Extracted data entries –

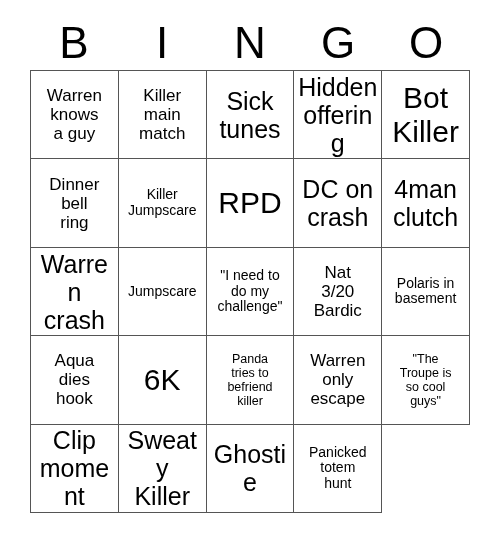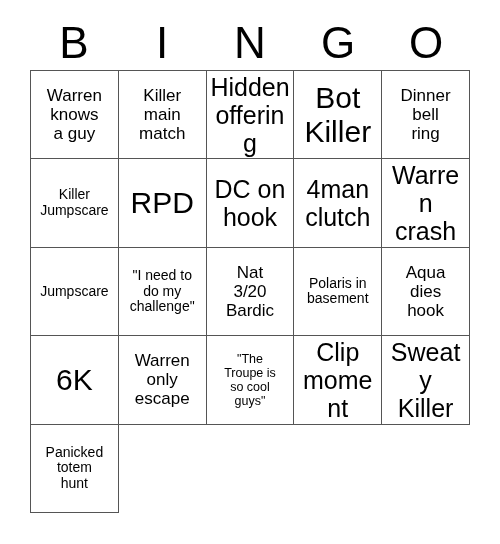--- a/index.html
+++ b/index.html
@@ -104,20 +104,24 @@
         <span class="cell-text fs-sm">Warren
 knows
 a guy</span>
       </div>
     <div class="cell">
         <span class="cell-text fs-sm">Killer
 main
 match</span>
       </div>
     <div class="cell">
+        <span class="cell-text fs-lg">Sick
+tunes</span>
+      </div>
+    <div class="cell">
         <span class="cell-text fs-md">Hidden
 offering</span>
       </div>
     <div class="cell">
         <span class="cell-text fs-xl">Bot
 Killer</span>
       </div>
 
     <div class="cell">
         <span class="cell-text fs-sm">Dinner
@@ -126,21 +130,21 @@
       </div>
     <div class="cell">
         <span class="cell-text fs-xs">Killer
 Jumpscare</span>
       </div>
     <div class="cell">
         <span class="cell-text fs-xl">RPD</span>
       </div>
     <div class="cell">
         <span class="cell-text fs-md">DC on
-hook</span>
+crash</span>
       </div>
     <div class="cell">
         <span class="cell-text fs-md">4man
 clutch</span>
       </div>
 
     <div class="cell">
         <span class="cell-text fs-md">Warren
 crash</span>
       </div>
@@ -162,20 +166,26 @@
 basement</span>
       </div>
 
     <div class="cell">
         <span class="cell-text fs-sm">Aqua
 dies
 hook</span>
       </div>
     <div class="cell">
         <span class="cell-text fs-xl">6K</span>
+      </div>
+    <div class="cell">
+        <span class="cell-text fs-xxs">Panda
+tries to
+befriend
+killer</span>
       </div>
     <div class="cell">
         <span class="cell-text fs-sm">Warren
 only
 escape</span>
       </div>
 
     <div class="cell">
         <span class="cell-text fs-xxs">"The
 Troupe is
@@ -184,19 +194,22 @@
       </div>
     <div class="cell">
         <span class="cell-text fs-md">Clip
 moment</span>
       </div>
     <div class="cell">
         <span class="cell-text fs-md">Sweaty
 Killer</span>
       </div>
     <div class="cell">
+        <span class="cell-text fs-md">Ghostie</span>
+      </div>
+    <div class="cell">
         <span class="cell-text fs-xs">Panicked
 totem
 hunt</span>
       </div>
   </div>
 
 </div>
 
 </body></html>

What is expected – Pictures aside, restate the entries word for word.

Output of the exercise –
--- a/index.html
+++ b/index.html
@@ -104,20 +104,24 @@
         <span class="cell-text fs-sm">Warren
 knows
 a guy</span>
       </div>
     <div class="cell">
         <span class="cell-text fs-sm">Killer
 main
 match</span>
       </div>
     <div class="cell">
+        <span class="cell-text fs-lg">Sick
+tunes</span>
+      </div>
+    <div class="cell">
         <span class="cell-text fs-md">Hidden
 offering</span>
       </div>
     <div class="cell">
         <span class="cell-text fs-xl">Bot
 Killer</span>
       </div>
 
     <div class="cell">
         <span class="cell-text fs-sm">Dinner
@@ -126,21 +130,21 @@
       </div>
     <div class="cell">
         <span class="cell-text fs-xs">Killer
 Jumpscare</span>
       </div>
     <div class="cell">
         <span class="cell-text fs-xl">RPD</span>
       </div>
     <div class="cell">
         <span class="cell-text fs-md">DC on
-hook</span>
+crash</span>
       </div>
     <div class="cell">
         <span class="cell-text fs-md">4man
 clutch</span>
       </div>
 
     <div class="cell">
         <span class="cell-text fs-md">Warren
 crash</span>
       </div>
@@ -162,20 +166,26 @@
 basement</span>
       </div>
 
     <div class="cell">
         <span class="cell-text fs-sm">Aqua
 dies
 hook</span>
       </div>
     <div class="cell">
         <span class="cell-text fs-xl">6K</span>
+      </div>
+    <div class="cell">
+        <span class="cell-text fs-xxs">Panda
+tries to
+befriend
+killer</span>
       </div>
     <div class="cell">
         <span class="cell-text fs-sm">Warren
 only
 escape</span>
       </div>
 
     <div class="cell">
         <span class="cell-text fs-xxs">"The
 Troupe is
@@ -184,19 +194,22 @@
       </div>
     <div class="cell">
         <span class="cell-text fs-md">Clip
 moment</span>
       </div>
     <div class="cell">
         <span class="cell-text fs-md">Sweaty
 Killer</span>
       </div>
     <div class="cell">
+        <span class="cell-text fs-md">Ghostie</span>
+      </div>
+    <div class="cell">
         <span class="cell-text fs-xs">Panicked
 totem
 hunt</span>
       </div>
   </div>
 
 </div>
 
 </body></html>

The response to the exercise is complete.